A Philadelphia-area native, Rutstein, 48, traces her fascination to an epiphany she had during an artist residency in Hawaii.

“I went on a helicopter ride, I went tubing, I went hiking amid lava flows,” she says. “One day I came across sonar maps of the ocean floor. I could see the mountains that would one day become the next island and I became aware of this whole other world.” Shortly thereafter, she came across an obituary of geologist Marie Tharp, who in the 1950s used data collected from sonographic readings to create the first maps of the Atlantic Ocean floor. Rutstein’s artistic trajectory was sealed.

In 2015, she started joining expeditions at sea—journeys that took her from Galapagos to San Diego, from Vietnam to Guam, to Costa Rica and the Sea of Cortez. Her canvases bloomed with abstractions. Consisting of squiggly lines or amorphic blobs, some of the works are wildly colorful, some are overwhelmingly blue. Some are pulled back, some are tightly focused. It’s impossible to discern which is which, and Rutstein prefers it that way. “You can’t tell if what you’re looking at is a microscopic image of archaea or a macro image of the ocean floor taken by sonar,” she says. “I like that ambiguity of scale.”

Big Pagoda by Rebecca Rutstein.
Detail from Shimmer, an interactive installation by Rebecca Rutstein.

As she’s made her work and interests known, she’s been granted the rare opportunity to descend in the submersible. “The most compelling thing about being on the Alvin, besides being at the bottom of the ocean,” she says, “was the passage through the water column, and seeing the change from complete blackness to these incredible glowing orbs everywhere. That has definitely shown up in my work.”

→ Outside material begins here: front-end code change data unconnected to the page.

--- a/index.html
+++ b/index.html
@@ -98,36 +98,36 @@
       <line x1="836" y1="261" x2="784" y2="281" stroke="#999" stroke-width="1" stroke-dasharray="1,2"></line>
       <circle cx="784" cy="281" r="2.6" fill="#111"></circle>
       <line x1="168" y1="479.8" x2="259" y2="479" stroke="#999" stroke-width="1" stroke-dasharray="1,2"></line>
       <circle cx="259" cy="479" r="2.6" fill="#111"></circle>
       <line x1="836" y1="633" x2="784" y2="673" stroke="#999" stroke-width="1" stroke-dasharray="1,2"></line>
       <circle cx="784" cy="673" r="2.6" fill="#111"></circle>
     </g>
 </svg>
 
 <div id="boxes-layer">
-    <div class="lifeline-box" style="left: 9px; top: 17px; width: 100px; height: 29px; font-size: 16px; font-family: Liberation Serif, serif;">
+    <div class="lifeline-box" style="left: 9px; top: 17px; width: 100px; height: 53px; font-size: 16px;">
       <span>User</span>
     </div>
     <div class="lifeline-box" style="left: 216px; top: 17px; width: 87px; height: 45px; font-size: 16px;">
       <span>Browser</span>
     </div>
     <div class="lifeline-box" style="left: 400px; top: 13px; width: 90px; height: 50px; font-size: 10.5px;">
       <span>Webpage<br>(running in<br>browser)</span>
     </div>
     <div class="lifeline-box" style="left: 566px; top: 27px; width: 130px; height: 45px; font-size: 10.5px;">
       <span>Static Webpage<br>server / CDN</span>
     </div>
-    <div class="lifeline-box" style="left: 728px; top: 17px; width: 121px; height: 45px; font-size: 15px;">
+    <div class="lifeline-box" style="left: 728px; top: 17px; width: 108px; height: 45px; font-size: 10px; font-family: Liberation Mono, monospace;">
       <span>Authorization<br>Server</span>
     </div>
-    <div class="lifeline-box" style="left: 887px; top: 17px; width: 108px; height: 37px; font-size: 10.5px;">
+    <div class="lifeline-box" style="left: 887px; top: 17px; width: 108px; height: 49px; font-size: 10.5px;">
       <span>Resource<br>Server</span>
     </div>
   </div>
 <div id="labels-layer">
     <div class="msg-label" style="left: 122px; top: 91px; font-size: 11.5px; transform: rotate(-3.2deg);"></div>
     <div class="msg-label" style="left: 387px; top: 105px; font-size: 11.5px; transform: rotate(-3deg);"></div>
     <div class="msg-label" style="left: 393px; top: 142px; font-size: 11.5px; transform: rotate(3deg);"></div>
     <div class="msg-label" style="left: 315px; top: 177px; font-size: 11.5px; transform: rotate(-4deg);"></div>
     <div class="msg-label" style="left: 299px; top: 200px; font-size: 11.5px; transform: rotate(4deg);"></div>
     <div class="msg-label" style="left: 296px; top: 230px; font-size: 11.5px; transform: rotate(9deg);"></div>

Take Shimmer, a 64-foot-long steel sculpture that’spart of a year-long exhibition at the Georgia Museum of Art, which was inspired by an Alvin descent she made with University of Georgia professor Samantha Joye. Equipped with motion sensors that cause programmed LED lights to flicker in response to the movement of the viewer, the piece offer’s Rutstein’s interpretation of the actions of a siphonophore, a bioluminescent organism. In collaboration with Erik Cordes, a vice chair of biology at Temple University, and Christine Lee, an artist who uses discarded materials like wood shims and scrap lumber, Rutstein plans to take this concept further in The Immersion Project, which she calls a “large-scale, interactive land-to-ocean installation.” Inspired by coral formations, bioluminescence, and deep sea acoustics, the work will feature sculptures made from 3D-printed sustainable materials that will rise from the floor and fill the space in dense, monumental clusters. At the end of the traveling exhibition, the installation will be placed in the Gulf of Mexico as an artificial reef—bits of which will intentionally dissolve to deliver embedded nutrients to support regeneration and biodiversity—as part of restoration efforts associated with the Deepwater Horizon Oil Spill of 2010.

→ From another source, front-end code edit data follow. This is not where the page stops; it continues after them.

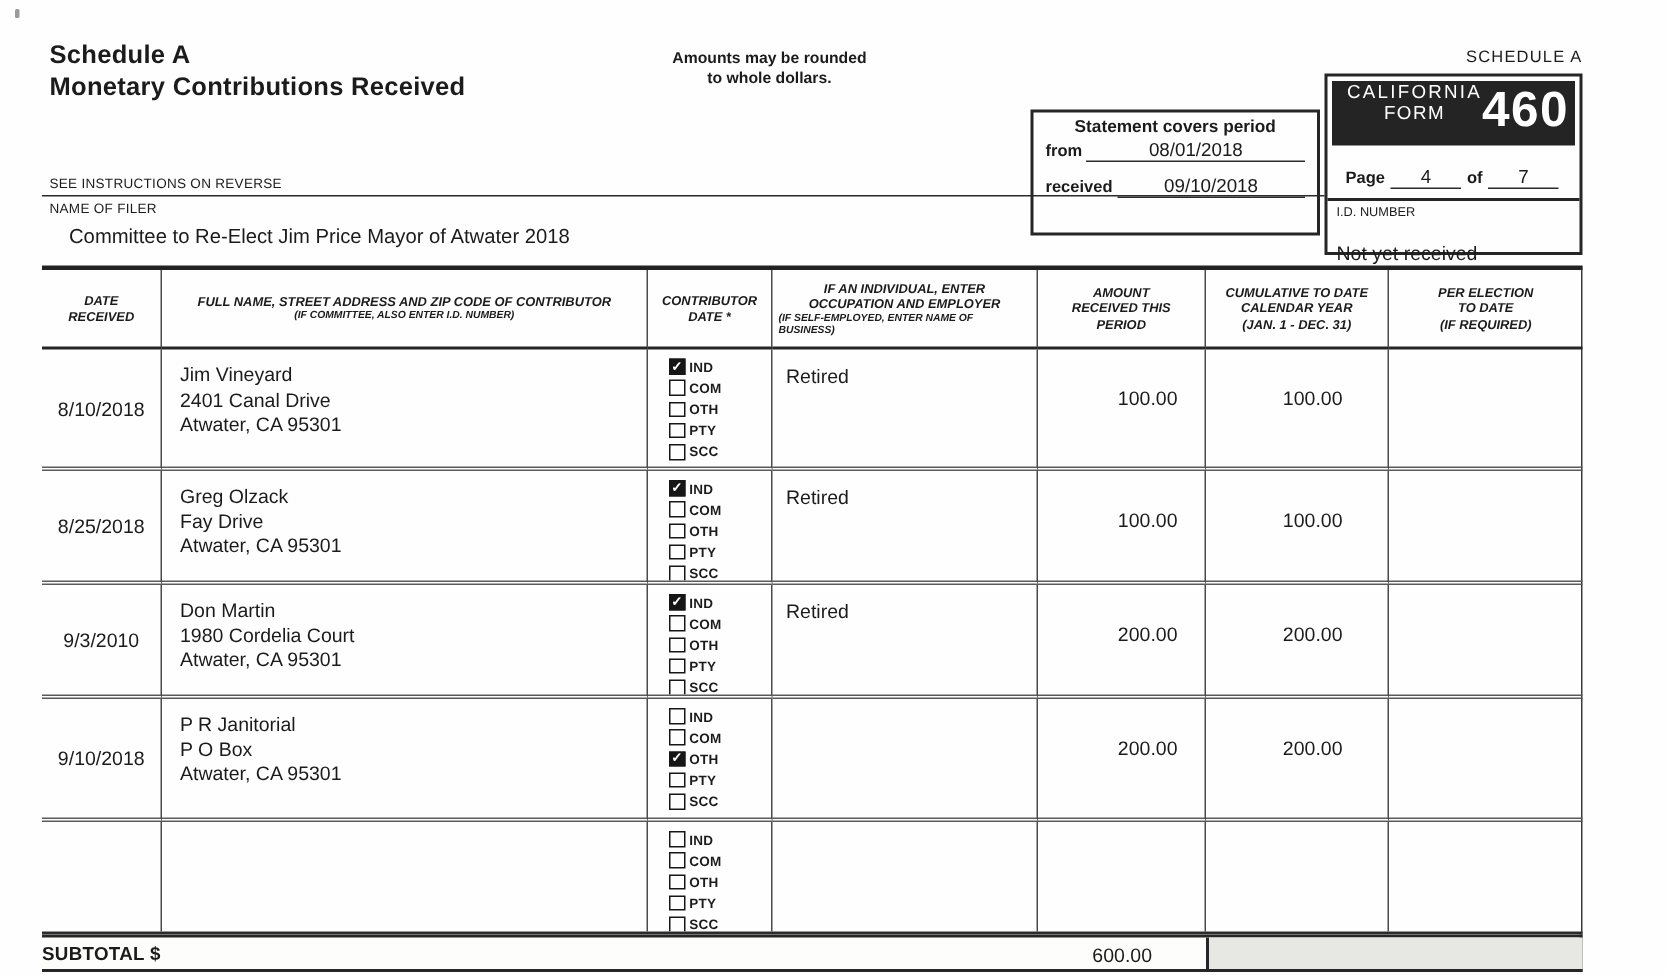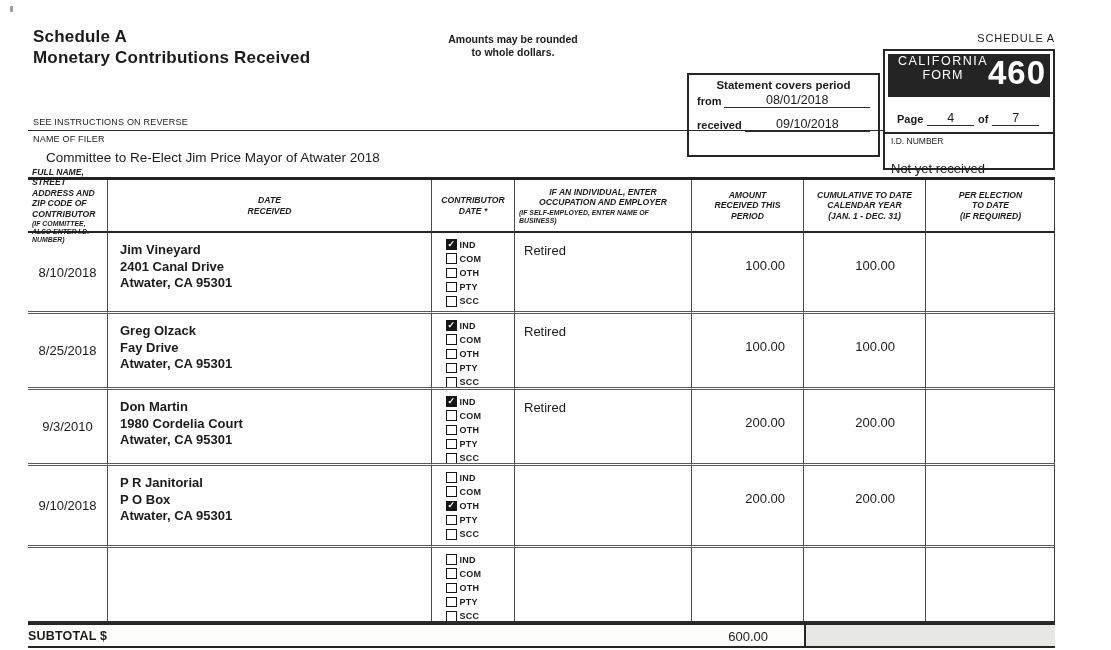--- a/index.html
+++ b/index.html
@@ -57,21 +57,21 @@
   .hcell { border-right:1px solid #4a4a4a; border-bottom:2px solid #262626;
     display:flex; flex-direction:column; align-items:center; justify-content:center;
     padding:2px 4px;font-style:italic; }
   .hcell .hline { font-size:8.6px; font-weight:bold; line-height:10.5px; }
   .hcell .hnote { font-size:6.9px; font-weight:bold; line-height:8px; margin-top:1px; }
   .cell { border-right:1px solid #4a4a4a; border-bottom:3px double #5a5a5a; overflow:hidden; }
   .cell.last-row { border-bottom:none; }
   .cell.last-col, .hcell.last-col { border-right:none; }
 
   .date-cell { display:flex; align-items:center; justify-content:center; font-size:13px; }
-  .name-cell { padding:9px 6px 0 12px; font-size:13px; line-height:16.5px;font-weight:bold; }
+  .name-cell { padding:9px 6px 0 12px; font-size:13px; line-height:16.5px; }
   .occ-cell  { padding:10px 4px 0 9px; font-size:13px; }
   .amt-cell  { text-align:right; padding:25px 18px 0 0; font-size:13px; }
   .cum-cell  { text-align:right; padding:25px 30px 0 0; font-size:13px; }
   .pe-cell   { }
 
   .code-cell { padding:6px 0 0 14px; }
   .cbx-item { display:flex; align-items:center; margin-bottom:3.2px; height:11px; }
   .cbx-box { width:10.5px; height:10.5px; border:1.5px solid #161616; background:#fdfdfd;
     display:inline-flex; align-items:center; justify-content:center; flex:none; }
   .cbx-item.checked .cbx-box { background:#161616; color:#ffffff; }
@@ -139,26 +139,26 @@
     </div>
   </div>
 
   <div id="see-instructions" class="abs">SEE INSTRUCTIONS ON REVERSE</div>
   <div id="filer-rule" class="abs"></div>
   <div id="name-of-filer-label" class="abs">NAME OF FILER</div>
   <div id="name-of-filer-value" class="abs">Committee to Re-Elect Jim Price Mayor of Atwater 2018</div>
 
   <div id="contrib-table" class="abs">
       <div class="hcell">
+        <div class="hline">DATE</div>
+        <div class="hline">RECEIVED</div>
+      </div>
+      <div class="hcell">
         <div class="hline">FULL NAME, STREET ADDRESS AND ZIP CODE OF CONTRIBUTOR</div>
         <div class="hnote">(IF COMMITTEE, ALSO ENTER I.D. NUMBER)</div>
-      </div>
-      <div class="hcell">
-        <div class="hline">DATE</div>
-        <div class="hline">RECEIVED</div>
       </div>
       <div class="hcell">
         <div class="hline">CONTRIBUTOR</div>
         <div class="hline">DATE *</div>
       </div>
       <div class="hcell">
         <div class="hline">IF AN INDIVIDUAL, ENTER</div>
         <div class="hline">OCCUPATION AND EMPLOYER</div>
         <div class="hnote">(IF SELF-EMPLOYED, ENTER NAME OF BUSINESS)</div>
       </div>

“What I’m most excited about now,” Rutstein says, “is broadening my practice so that the work resonates beyond aesthetics. There’s the continued merging of art and science, combined with a bigger message about ecology and the fragility of the ocean, but also the chance to work with other artists like sound engineers, fabricators, and video programmers. Who knows where I’ll be three years from now. Maybe outer space?”